XXXV Cuma (Cumae)
What3words – invited.psyching.lonely (Villa entrance retract.overslept.typhoid)
Construction - Ist Century BC
Capacity - 8,000
Visited January 2025
Status – Tranquil and pretty with commanding views of Ischia. The Amphitheatre lies within the private gardens of Villa Vergiliana, which is owned and run as a study centre for classics students by the Vergilian Society of America.
The westbound road from Pozzuoli (Via Arco Felice Vecchio) undergoes a uniquely Italian transformation just north of Lago di Averno (another extinct volcanic crater). The two lane tarmac suddenly narrows and for 100 metres or so the road surface reverts to that of ancient Rome. This passes through a cutting in a ridge. which is bridged by a high Roman Arch, through which only two very small cars (or chariots) can pass each other (Arco Felice Vecchio). At the next junction a right turn takes you past the settlement of Cuma (Cumae) and on to the Via Domitiana, the Roman super highway built to link the ports of Pozzuoli and Misenum with Rome. The left turn towards Misenum describes, after a short distance, a curve around the perimeter of the Cuma amphitheatre.
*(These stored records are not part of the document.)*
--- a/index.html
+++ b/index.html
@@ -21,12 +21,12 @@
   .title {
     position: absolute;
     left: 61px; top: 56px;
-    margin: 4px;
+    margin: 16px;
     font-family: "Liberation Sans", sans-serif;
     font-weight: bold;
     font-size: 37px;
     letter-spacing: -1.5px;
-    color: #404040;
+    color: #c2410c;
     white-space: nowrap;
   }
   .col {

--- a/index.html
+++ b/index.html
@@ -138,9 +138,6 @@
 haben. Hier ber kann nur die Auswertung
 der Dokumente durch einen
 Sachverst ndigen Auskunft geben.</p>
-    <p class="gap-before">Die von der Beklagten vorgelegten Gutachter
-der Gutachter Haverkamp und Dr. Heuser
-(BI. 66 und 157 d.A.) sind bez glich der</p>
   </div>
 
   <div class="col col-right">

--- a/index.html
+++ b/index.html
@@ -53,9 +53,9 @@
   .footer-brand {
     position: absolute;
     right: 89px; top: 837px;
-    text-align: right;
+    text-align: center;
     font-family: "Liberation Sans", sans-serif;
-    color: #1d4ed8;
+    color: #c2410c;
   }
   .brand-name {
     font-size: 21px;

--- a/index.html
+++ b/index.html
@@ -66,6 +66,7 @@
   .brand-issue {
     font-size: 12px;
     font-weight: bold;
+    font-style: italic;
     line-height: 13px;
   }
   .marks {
The road is narrow and busy (even in January) and there is nowhere to stop other than in a recessed gateway where locked gates and high railings bar the way into the arena. There is no indication of visiting times or dates.
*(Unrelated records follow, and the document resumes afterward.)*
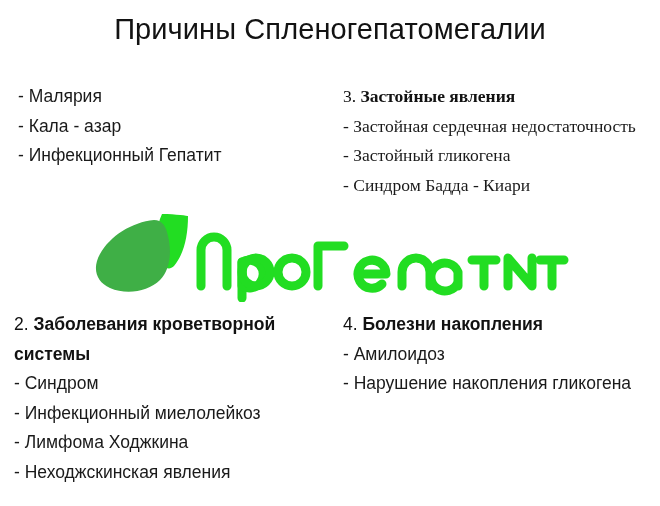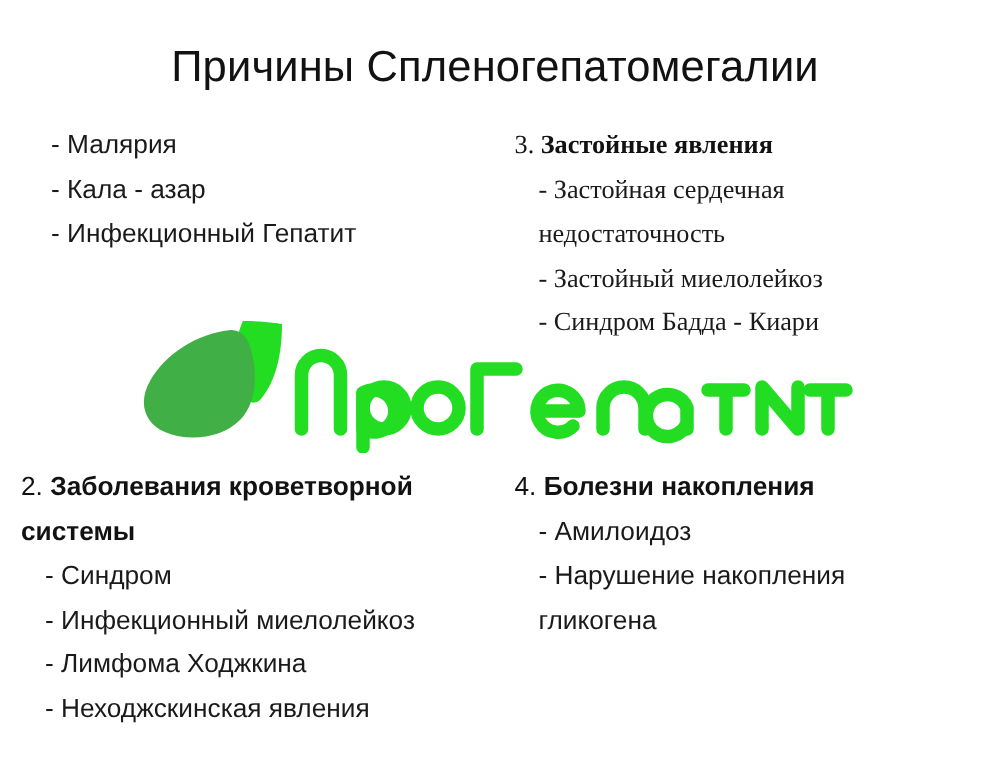--- a/index.html
+++ b/index.html
@@ -34,7 +34,6 @@
     letter-spacing: 0.1px;
     color: #121212;
     white-space: nowrap;
-    margin-top: 16px;
   }
 
   

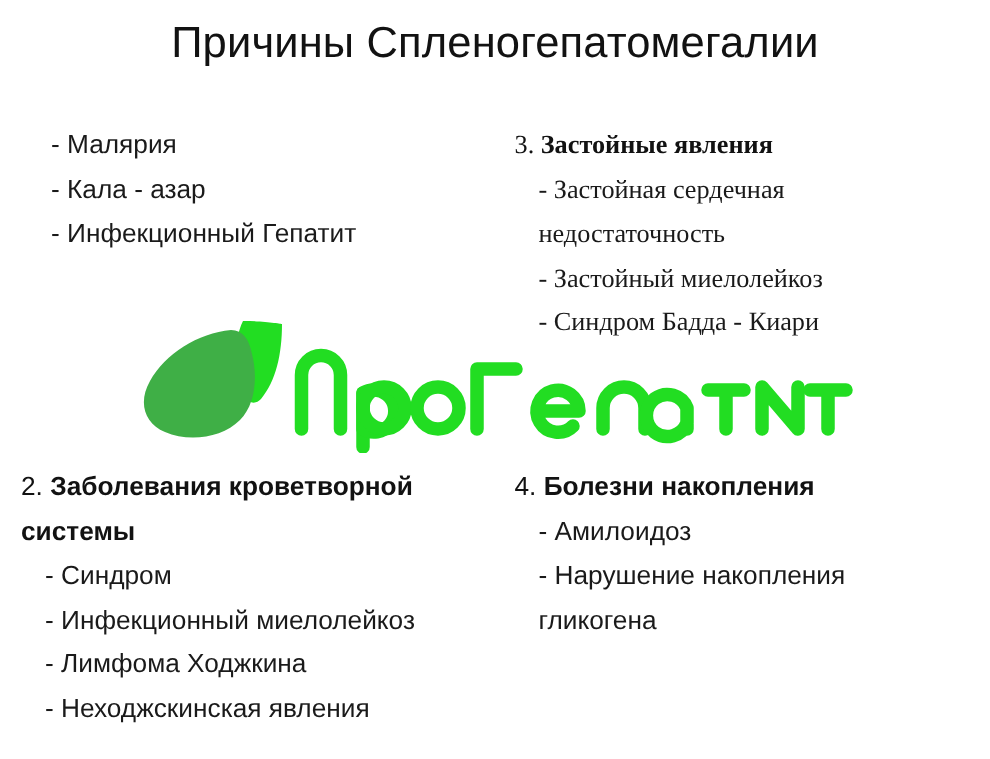--- a/index.html
+++ b/index.html
@@ -59,7 +59,6 @@
     line-height: 29.5px;
     color: #1a1a1a;
     font-weight: 400;
-    margin-left: 16px;
   }
 
   

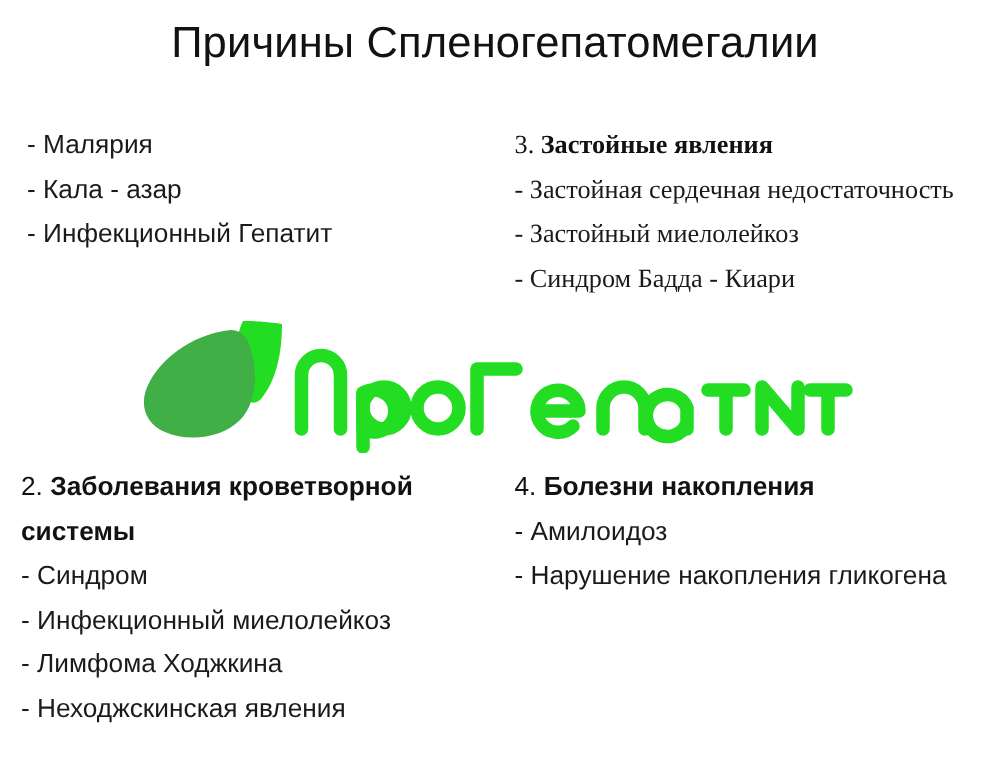--- a/index.html
+++ b/index.html
@@ -99,7 +99,7 @@
       <span class="name">Застойные явления</span>
     </div>
     <div class="item">- Застойная сердечная недостаточность</div>
-    <div class="item">- Застойный миелолейкоз</div>
+    <div class="item">- Застойный гликогена</div>
     <div class="item">- Синдром Бадда - Киари</div>
   </div>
Just to the north, near the road junction, an opening on the right splits into two narrow roads. The one on the left is a rutted unmade track serving some residential properties, the one to the right is the driveway of a large crenellated house ‘Villa Vergiliana’ with commanding views across the bay towards the island of Ischia. Emboldened by the complete lack of people anywhere, I drove into the property (shuttered up for winter) and, pausing only to note the sign on the front stating it was ‘The Harry Wilkes Study Centre’, made my way past a couple of olive trees and fruit bushes and into the Cuma Amphitheatre, which forms the larger part of the garden of the villa. The amphitheatre has well-preserved stonework and a row of arches in the outer wall. The grassy banks of the cavea are planted with fruit bushes and several orange trees. It was deserted save for a couple of indifferent gardeners who showed no inclination to chase me off the premises.
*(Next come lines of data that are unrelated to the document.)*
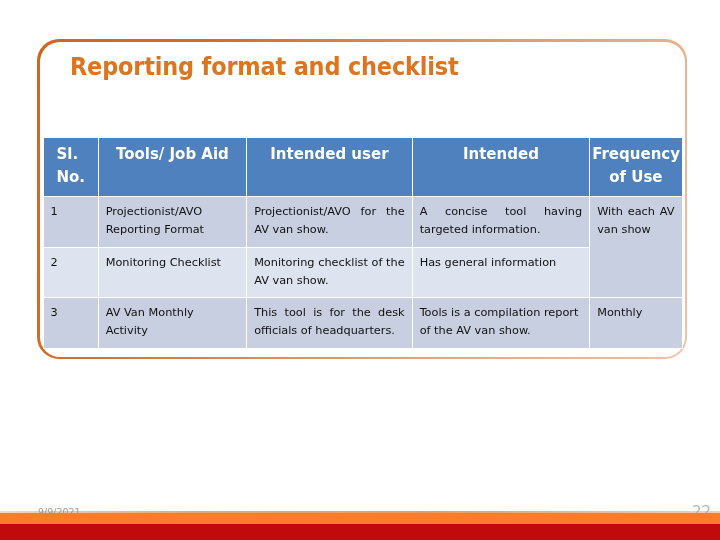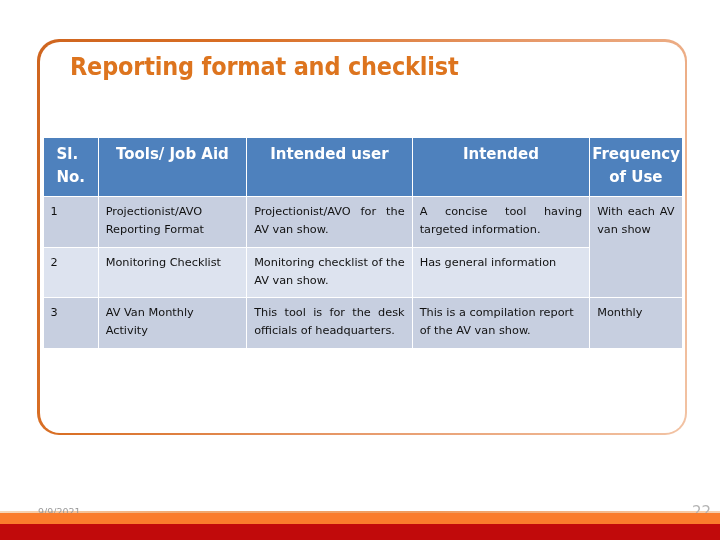--- a/index.html
+++ b/index.html
@@ -29,7 +29,7 @@
     left: 37px;
     top: 39px;
     width: 650px;
-    height: 396px;
+    height: 320px;
     box-sizing: border-box;
     border-style: solid;
     border-width: 2.5px;

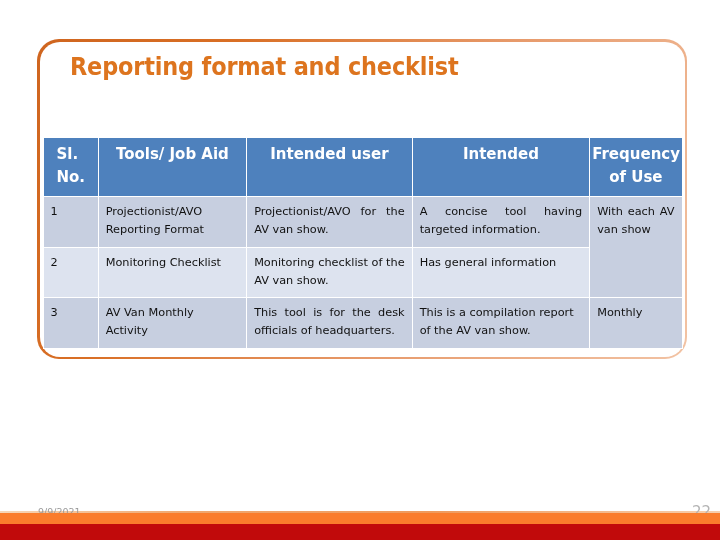--- a/index.html
+++ b/index.html
@@ -204,7 +204,7 @@
             <td class="num">3</td>
             <td>AV Van Monthly Activity</td>
             <td class="justify">This tool is for the desk officials of headquarters.</td>
-            <td>This is a compilation report of the AV van show.</td>
+            <td>Tools is a compilation report of the AV van show.</td>
             <td class="cell-freq">Monthly</td>
           </tr>
         </tbody>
The Amphitheatte of Cuma is one of the smaller examples but also, along with that of Pompeii, one of the oldest in Campania. It was built at the end of the second century B.C. when the Greek-Samnite city was being converted to a Roman urbs, and lies just outside the southern walls of the old city. There is a large excavated visitor site a short distance away to the north at the side of the Via Domitiana, containing remains of the city. The amphitheatre is of banked and excavated earth without basements or underground areas and is dug into the sloping hillside. There is evidence of expansion in the second century A.D. with the construction of improved access routes to the seating.